▶ Task goal: One part of the entries below is wanted: the lines from the one containing "- 3. Environment variable S3 configuration" through the one containing "R2 configuration (CF_R2_*)". Write those out exactly and nothing else.

(Items listed in a dataset)
###

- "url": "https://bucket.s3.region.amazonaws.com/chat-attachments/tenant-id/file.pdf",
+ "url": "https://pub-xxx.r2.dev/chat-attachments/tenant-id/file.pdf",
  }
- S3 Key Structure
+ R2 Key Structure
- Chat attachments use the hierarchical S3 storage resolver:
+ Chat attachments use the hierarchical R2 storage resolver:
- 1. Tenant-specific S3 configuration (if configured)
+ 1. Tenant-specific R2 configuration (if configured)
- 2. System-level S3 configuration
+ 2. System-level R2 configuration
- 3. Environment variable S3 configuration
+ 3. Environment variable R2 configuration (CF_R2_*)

###

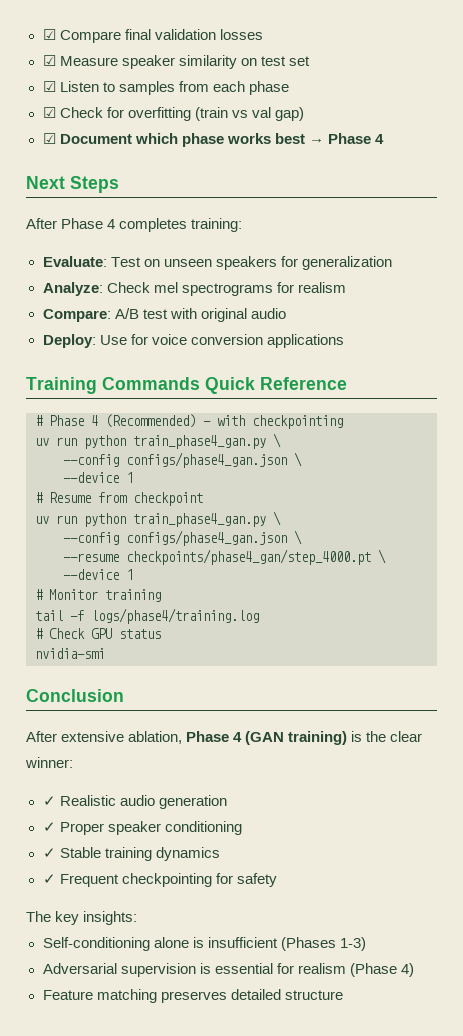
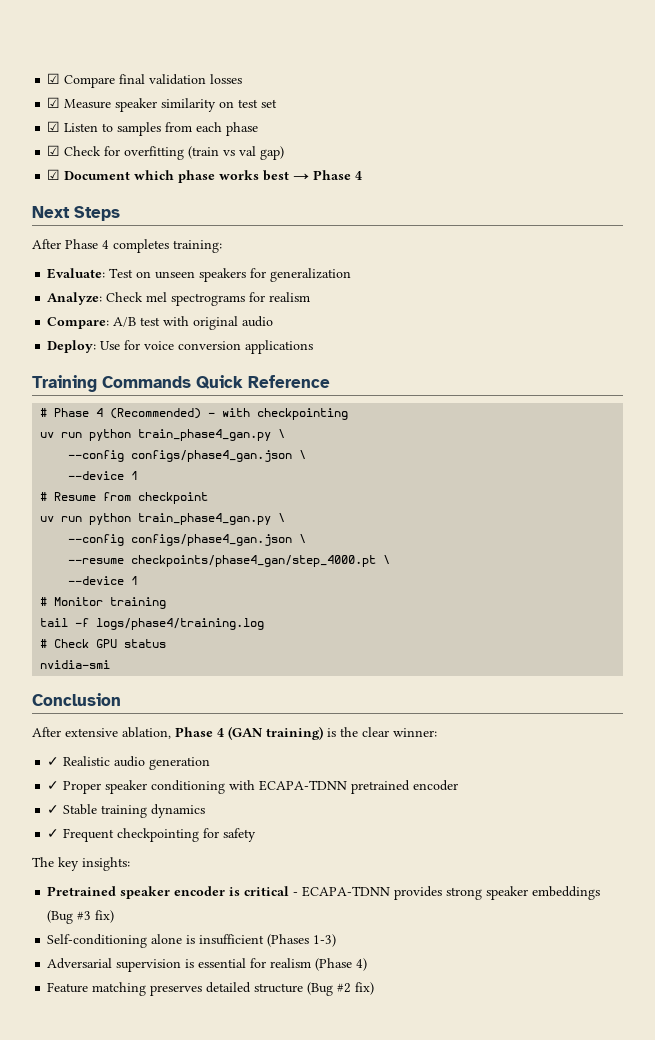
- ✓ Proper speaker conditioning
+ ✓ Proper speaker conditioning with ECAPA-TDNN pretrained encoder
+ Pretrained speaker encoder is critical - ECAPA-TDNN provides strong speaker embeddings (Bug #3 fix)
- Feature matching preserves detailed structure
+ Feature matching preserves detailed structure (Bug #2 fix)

###

▶ Solution for this problem:
- 3. Environment variable S3 configuration
+ 3. Environment variable R2 configuration (CF_R2_*)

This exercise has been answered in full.